Connections are about control: Who provides and oversees the connecting pieces? Who maintains the flow of goods, services, people and data through those connections? What do the connections connect to themselves?
Less abstractly, the future of the automotive industry — along with the payment and commerce tasks associated with it — depends significantly on the type of technology that ties together web-enabled cars and trucks with outside networks. A debate about those connections is heating up in Europe.
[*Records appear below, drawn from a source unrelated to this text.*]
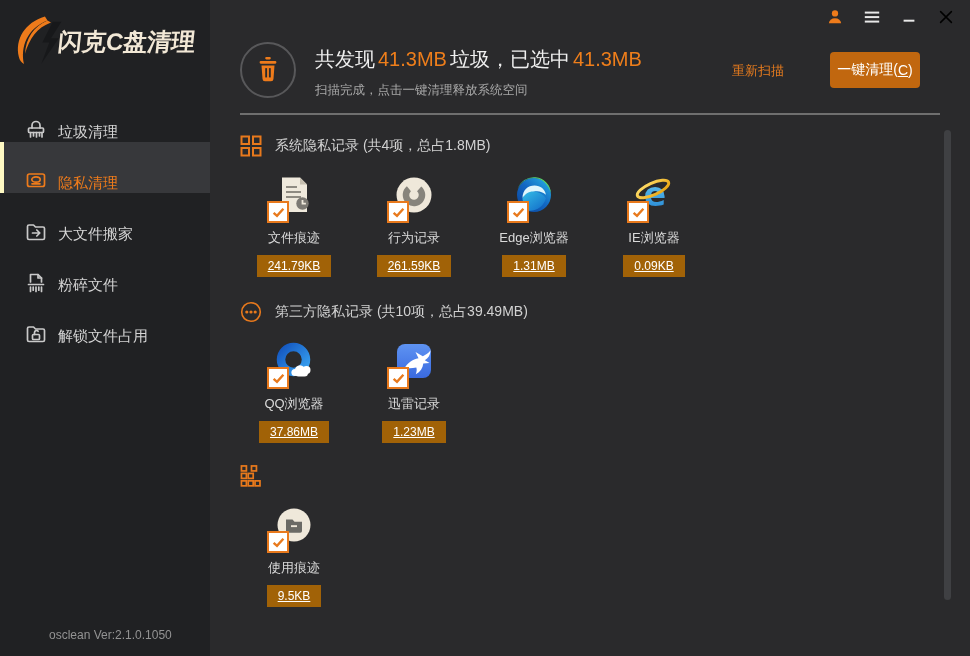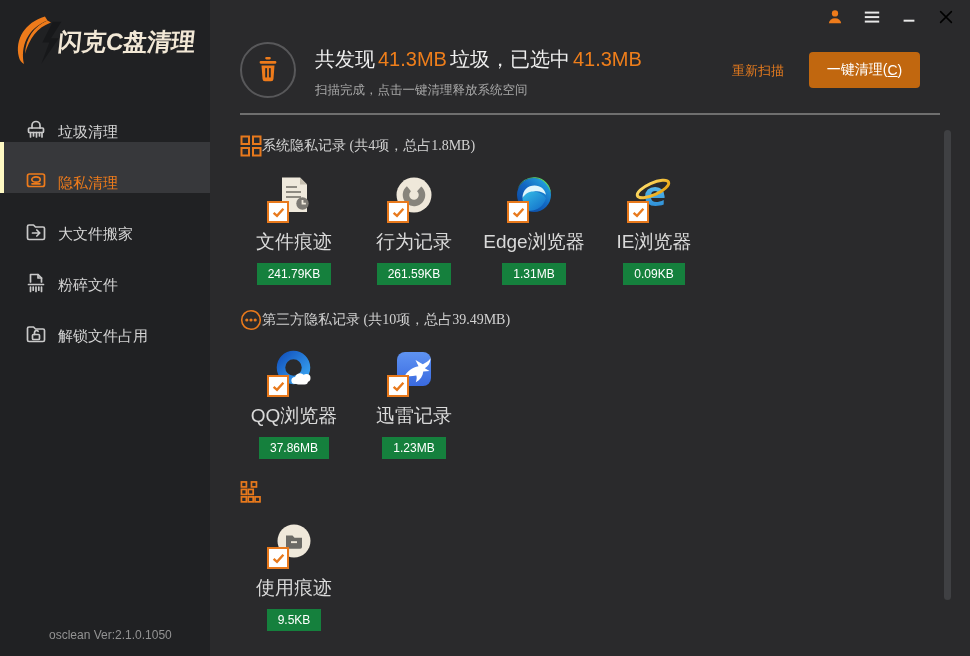--- a/index.html
+++ b/index.html
@@ -32,7 +32,7 @@
   .head-title .num{color:#ee7e1b;margin:0 3px;}
   .head-sub{margin-top:9px;font-size:12.5px;color:#a8a8a8;}
   .rescan{position:absolute;right:186px;top:62px;font-size:13px;color:#e87c1e;cursor:pointer;text-align:right;}
-  .clean-btn{position:absolute;right:50px;top:52px;width:111px;height:36px;background:#c1670f;border:none;border-radius:4px;color:#fff;font-size:14px;cursor:pointer;font-family:inherit;display:flex;align-items:center;justify-content:center;}
+  .clean-btn{position:absolute;right:50px;top:52px;width:90px;height:36px;background:#c1670f;border:none;border-radius:4px;color:#fff;font-size:14px;cursor:pointer;font-family:inherit;display:flex;align-items:center;justify-content:center;}
   .clean-btn .u{text-decoration:underline;}
   .divider{position:absolute;left:30px;right:30px;top:113px;height:2px;background:#6f6f6f;}
 

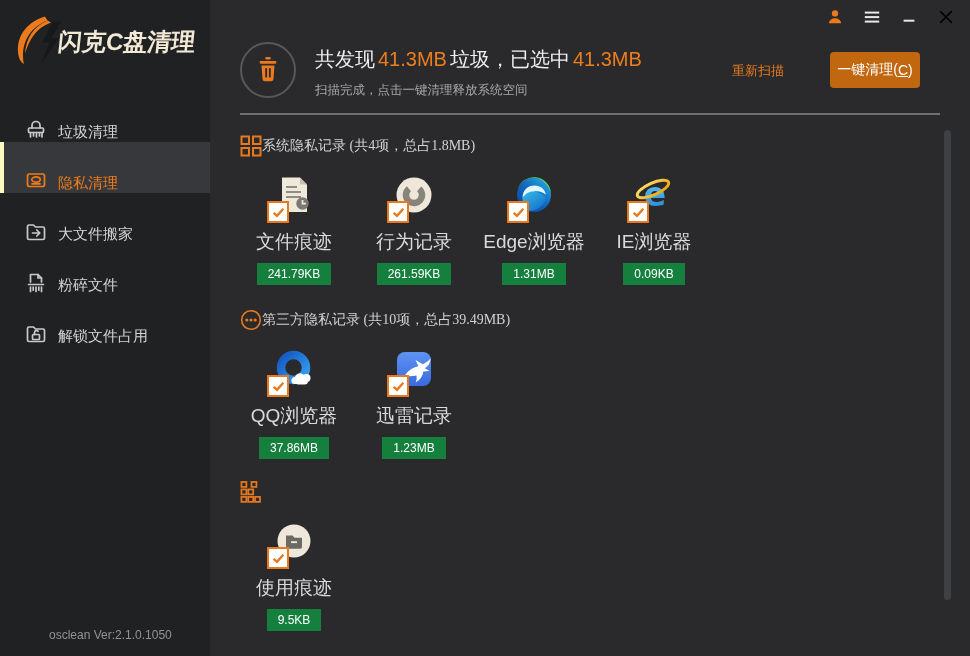--- a/index.html
+++ b/index.html
@@ -38,7 +38,7 @@
 
   .content{position:absolute;left:0;top:115px;width:760px;bottom:0;padding-left:24px;box-sizing:border-box;}
   .section{margin:0;}
-  .sec-head{display:flex;align-items:center;margin-left:6px;height:22px;font-family:Liberation Serif, serif;}
+  .sec-head{display:flex;align-items:center;gap:13px;margin-left:6px;height:22px;}
   .sec-head:first-child{margin-top:0;}
   .sec-icon{width:22px;height:24px;display:inline-flex;color:#e8791c;}
   .sec-icon svg{width:100%;height:100%;}

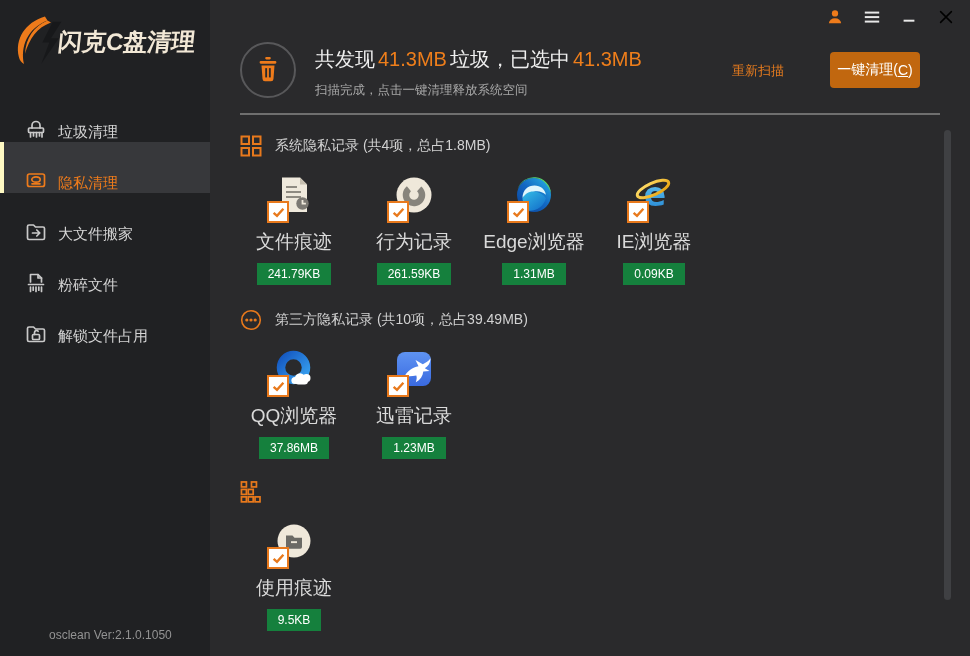--- a/index.html
+++ b/index.html
@@ -49,7 +49,7 @@
   .app-icon svg{width:40px;height:40px;display:block;}
   .checkbox{position:absolute;left:-7px;bottom:-8px;width:22px;height:22px;background:#fff;border:2px solid #e8791c;box-sizing:border-box;display:flex;align-items:center;justify-content:center;}
   .checkbox svg{width:15px;height:15px;}
-  .card-label{margin-top:14px;font-size:19px;color:#dadada;}
+  .card-label{margin-top:14px;font-size:13px;color:#dadada;}
   .badge-row{margin-top:8px;}
   .badge{display:inline-block;background:#15803d;color:#fff;font-size:12px;padding:4px 11px;}
   .gap-after{height:24px;}

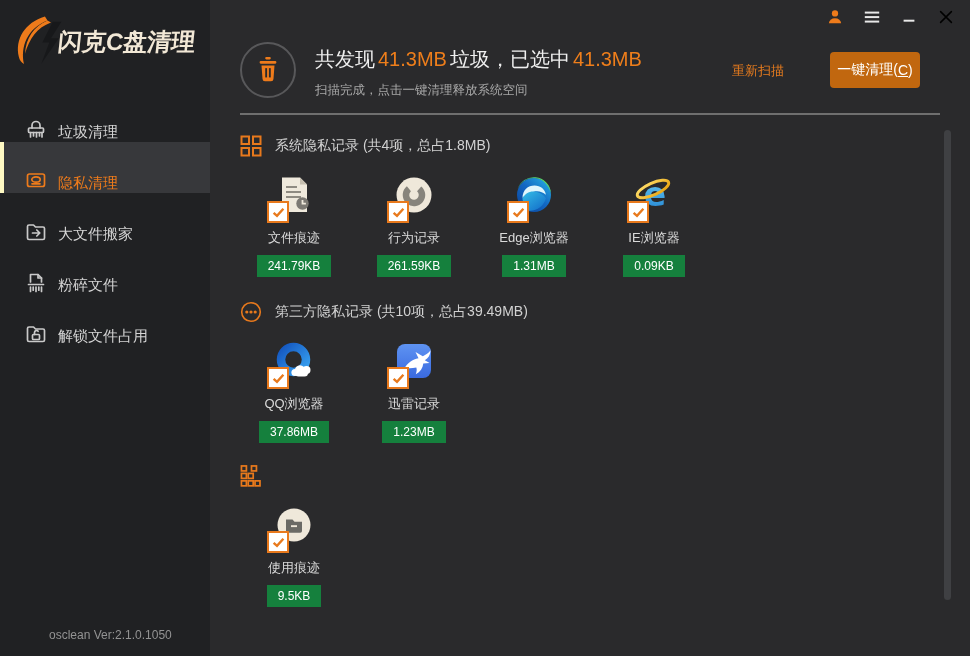--- a/index.html
+++ b/index.html
@@ -51,7 +51,7 @@
   .checkbox svg{width:15px;height:15px;}
   .card-label{margin-top:14px;font-size:13px;color:#dadada;}
   .badge-row{margin-top:8px;}
-  .badge{display:inline-block;background:#15803d;color:#fff;font-size:12px;padding:4px 11px;}
+  .badge{display:inline-block;background:#a16207;color:#fff;font-size:12px;padding:4px 11px;text-decoration:underline;}
   .gap-after{height:24px;}
   .gap-mid{height:22px;}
When a decision is finally made — right now, that is supposed to happen by the end of 2018 — it could have a meaningful impact on development of the global digital economy.
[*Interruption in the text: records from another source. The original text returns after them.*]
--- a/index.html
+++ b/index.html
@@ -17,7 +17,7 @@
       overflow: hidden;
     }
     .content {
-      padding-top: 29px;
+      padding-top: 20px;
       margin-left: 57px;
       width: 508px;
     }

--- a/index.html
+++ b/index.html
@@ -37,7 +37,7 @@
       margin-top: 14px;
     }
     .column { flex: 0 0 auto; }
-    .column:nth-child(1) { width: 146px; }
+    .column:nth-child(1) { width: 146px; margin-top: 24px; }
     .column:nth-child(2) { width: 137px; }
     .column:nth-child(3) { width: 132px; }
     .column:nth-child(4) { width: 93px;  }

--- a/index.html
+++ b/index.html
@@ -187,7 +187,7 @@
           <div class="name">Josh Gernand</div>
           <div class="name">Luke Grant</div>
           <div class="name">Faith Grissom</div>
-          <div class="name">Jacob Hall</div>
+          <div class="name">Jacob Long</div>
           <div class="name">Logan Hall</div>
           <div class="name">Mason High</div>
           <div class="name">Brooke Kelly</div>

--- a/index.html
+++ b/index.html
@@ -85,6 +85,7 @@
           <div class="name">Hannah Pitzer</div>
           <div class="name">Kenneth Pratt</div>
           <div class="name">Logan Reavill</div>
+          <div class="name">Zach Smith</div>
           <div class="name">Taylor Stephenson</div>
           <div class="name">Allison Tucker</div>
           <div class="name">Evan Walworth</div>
The debate pits a forthcoming 5G wireless infrastructure called C-V2X against existing Wi-Fi technology that, somewhat confusingly, goes by the moniker ITS-G5. The question involves how connected cars communicate with outside networks, an area that touches multiple issues related to web-enabled driving – including safety, data collection and management, payment and commerce features, and the further spread of the Internet of Things.
Officials with the European Union, using a process that limits the ability of national governments to alter proposed legislation, plans to propose legislation about the underpinning technology for connected cars in Europe. It remains unclear whether the decision, expected to be announced in fall, would lead to strict technical rules regarding connected cars, or would constitute what some observers have called “soft guidance” about how to connect vehicles to outside networks.
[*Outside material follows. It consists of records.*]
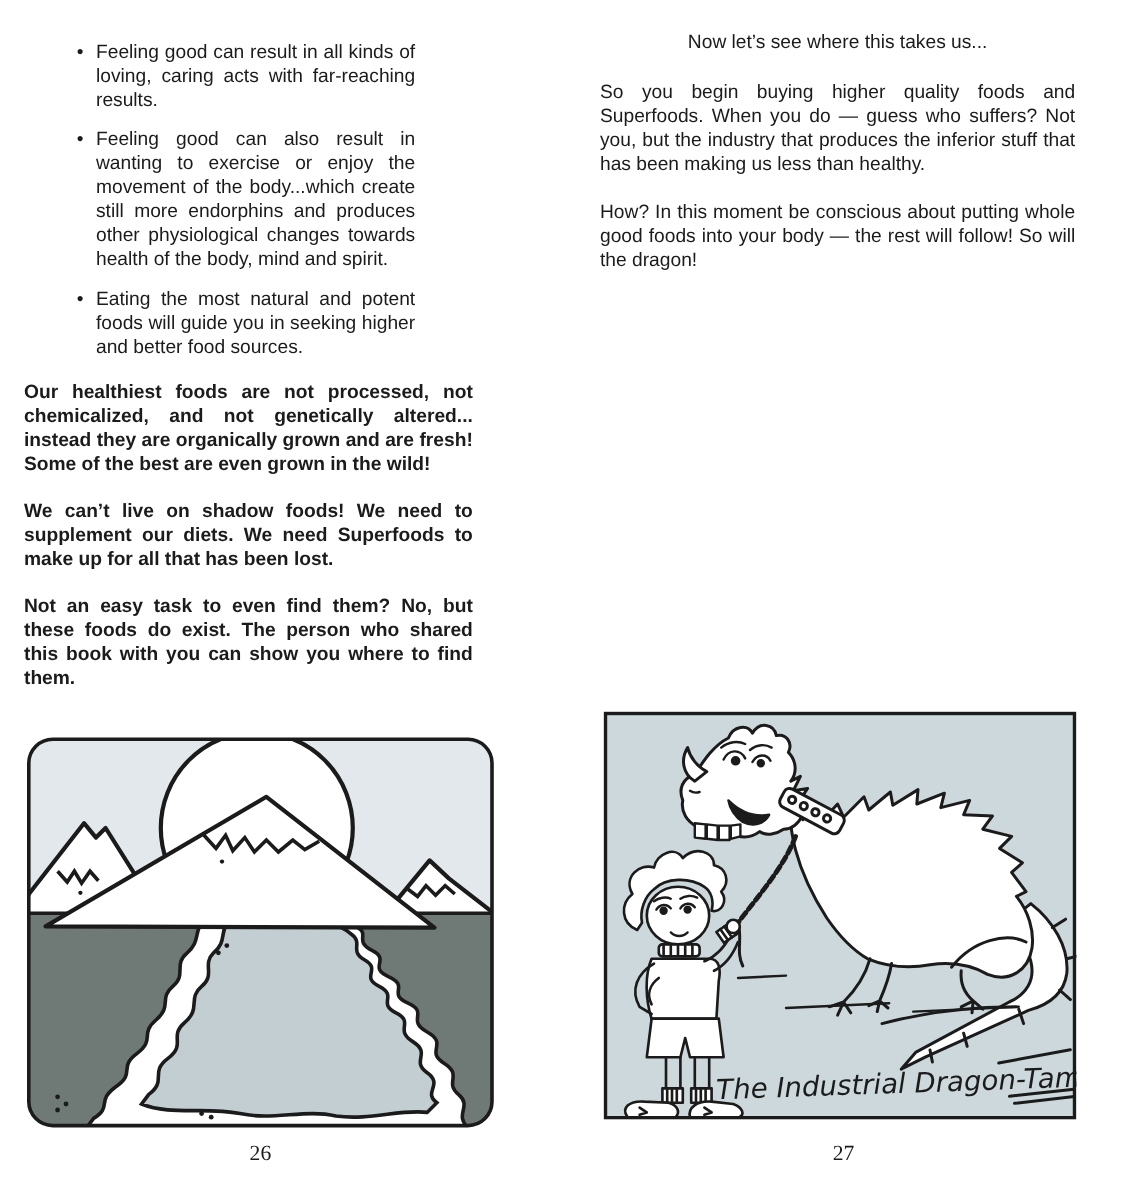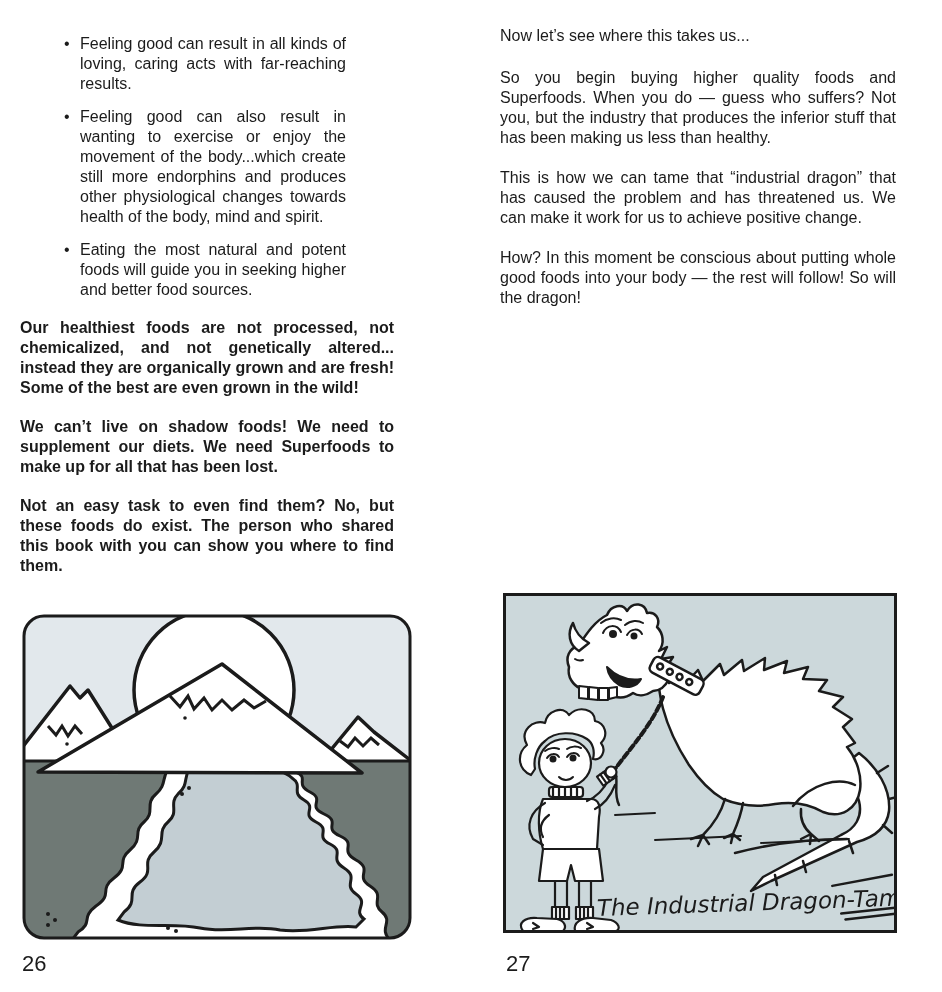--- a/index.html
+++ b/index.html
@@ -15,7 +15,7 @@
   ul.bullets li{position:relative;padding-left:16px;margin-bottom:13px;}
   .bullet-dot{position:absolute;left:0;top:0;}
   .bold-para{font-weight:bold;margin:0 18px 19px 0;}
-  .intro{text-align:left;margin:0 0 22px 0;}
+  .intro{text-align:center;margin:0 0 22px 0;}
   .para{margin:0 0 20px 0;}
   .underlined{text-decoration:underline;text-underline-offset:3px;}
   figure{margin:0;padding:0;position:absolute;}

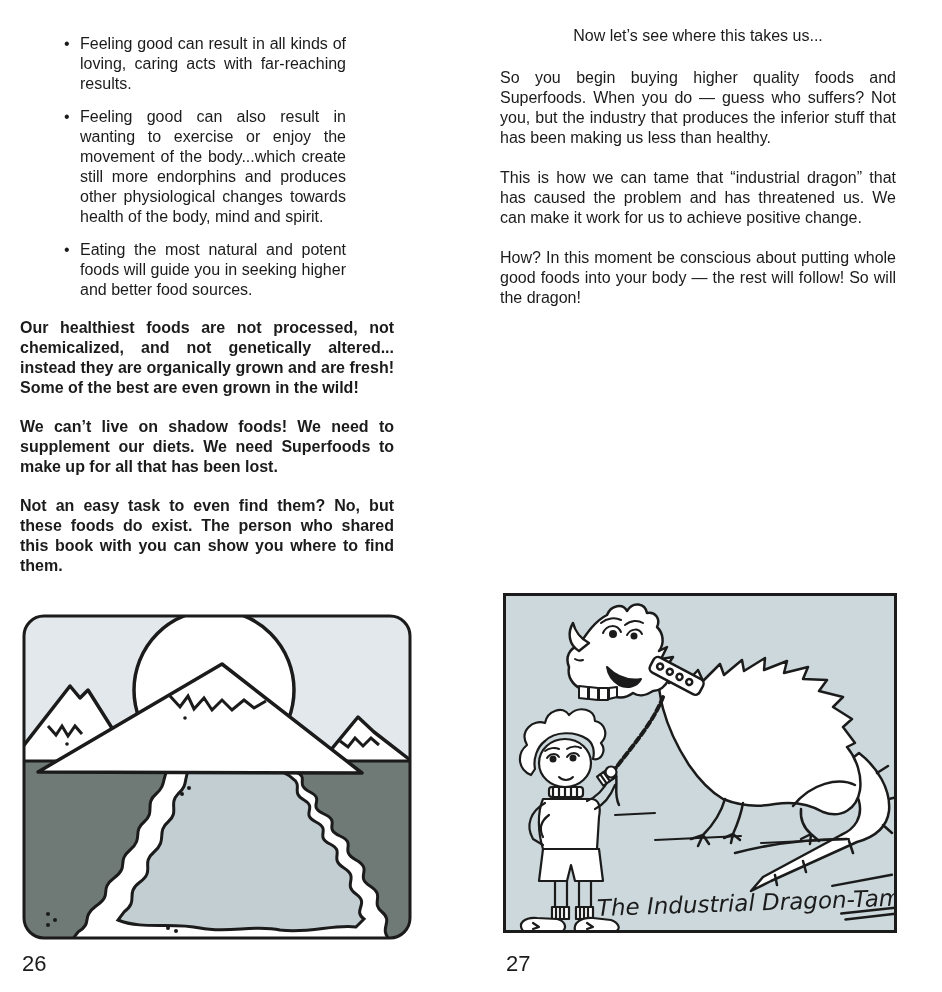--- a/index.html
+++ b/index.html
@@ -115,7 +115,6 @@
   <div class="col right-col">
     <p class="intro">Now let’s see where this takes us...</p>
     <p class="para">So you begin buying higher quality foods and Superfoods. When you do — guess who suffers? Not you, but the industry that produces the inferior stuff that has been making us less than healthy.</p>
-    <p class="para">This is how we can tame that “industrial dragon” that has caused the problem and has threatened us. We can make it work for us to achieve positive change.</p>
     <p class="para">How? In this moment be conscious about putting whole good foods into your body — the rest will follow! So will the dragon!</p>
   </div>
 

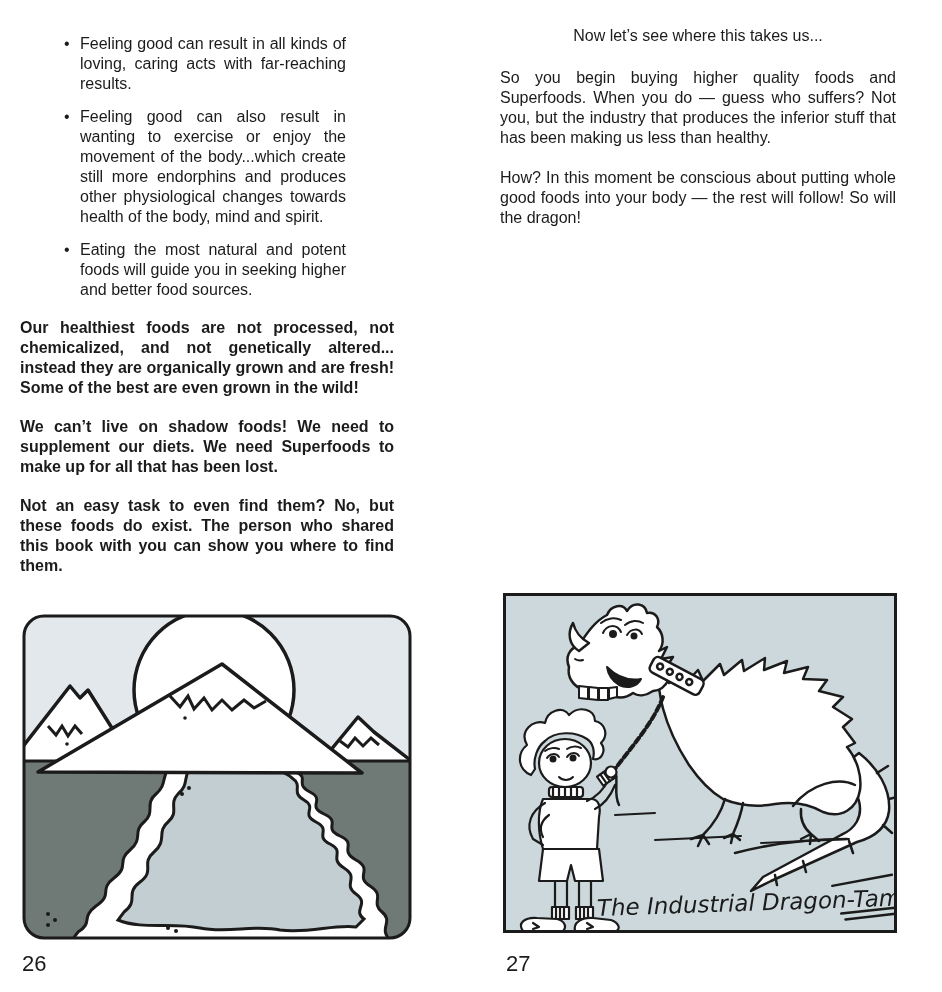--- a/index.html
+++ b/index.html
@@ -21,7 +21,7 @@
   figure{margin:0;padding:0;position:absolute;}
   .fig-left{left:22px;top:614px;width:390px;height:326px;}
   .fig-right{left:503px;top:593px;width:394px;height:340px;}
-  .page-num{position:absolute;top:951px;font-family:Liberation Sans, sans-serif;font-size:22px;text-align:left;}
+  .page-num{position:absolute;top:951px;font-family:Liberation Serif, serif;font-size:18px;text-align:center;}
   .pn-left{left:22px;width:390px;}
   .pn-right{left:506px;width:394px;}
   svg{display:block;}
For its part, EU officials working on the connection legislation have said they will not take sides when it comes to the technologies, and would instead remain neutral.
What that will mean in the coming months is still unclear. That said, any such legislation that wins approval from the EU promises to influence how carmakers and other participants in the emerging connected car ecosystem go about their business in the coming years and decades. That market, according to one account, is “expected to be worth billions of euros and will generate new revenue streams for telecoms operators and equipment makers.”
Major automotive companies, along with other firms, are already putting down their markers, with some of those positions hardly coming as a surprise. BMW, Daimler, Deutsche Telekom and Ericsson, along with other companies, have called upon the EU to support C-V2X, which would help ensure that “Europe will be in a better position to speed up the rollout of 5G networks,” a move that in turn would help make Europe more competitive in the larger global economy.
“[ITS-G5] places Europe at an economic disadvantage compared with other regions of the world – including China and the United States – where C-V2X is emerging as a strong technology candidate for C-ITS,” the companies said.
Some European countries also favor the 5G connection standard.
That includes Finland — known among many observers as the mobile data center of the world, and a “sandbox” for developers of 5G technology. The country reportedly does not want the EU to refer to the Wi-Fi technology in the upcoming legislation, unless balanced out by clear references to 5G, whose deployment in major telecoms networks is expected in 2020.
Finland’s transport ministry argued that 5G, which still needs recognition from major standards groups, will enable newer technologies much better than will the Wi-Fi system — and should therefore win significant backing for connected cars.
In fact, Finland and its Nordic neighbors Sweden, Norway, Denmark and Iceland released a letter in May in which they pledge to be in the “forefront” of 5G development and to “become world leaders in using” that technology in all types of digital endeavors, including connected vehicles. The countries underscored the seriousness of their bets on 5G by promising regulations and investments that will support the technology.
That does not necessarily mean those countries want the upcoming EU legislation to exclude the Wi-Fi technology for use with connected cars, as a Swedish official with the EU recently told reporters. Supporters of 5G connections for vehicles, at least for now, seem to be pushing for the technology to have preference in that legislation. (In any case, the Wi-Fi connections are needed for the time being.)
Other countries are using different — and blunter — methods to argue their cases with the EU.
Spain’s transport ministry, for instance, sent EU officials a “blistering critique of a recent draft of the legislation that was circulated to member states.” Spain said that so far, the EU proposal is not neutral — despite such promises from EU officials — and favors the Wi-Fi connection technology over 5G. The country also accused the EU of overselling the safety benefits of the Wi-Fi technology for connected vehicles.
Spain is arguing in favor of having soft guidelines around the connection vehicle technology instead of binding rules.
Some car manufacturers, meanwhile, “have argued that the Wi-Fi-based option is safer, because cars do not need to connect to telecoms networks in order for internet-connected braking to function quickly,” according to EURACTIV.
It quoted Joost Vantomme, director of smart mobility at the European Automobile Manufacturers’ Association, as saying that connected vehicle services such as safety functions, the retrieval of insurance information, and traffic and parking assistance work best via the Wi-Fi connection, or even require it.
He said the telecom industry has a self-serving interest in promoting 5G connections for cars and trucks. “Telecoms companies really want to invest into 5G, but they need to have clients and they see us, connected cars, as one of the first users. The question is, who will pay that? The jury is still out on this one,” he said.
The debates about the standards and foundations of the emerging world of connected vehicles are playing out. More will no doubt emerge as the technology improves and more companies find revenue streams and customer acquisition methods via the operation of those cars and trucks. What happens in the European Union — whether soft or binding — tends to have a major influence in the United States and other parts of the world, and the final wording of the upcoming connected vehicle legislation will almost certainly be the same.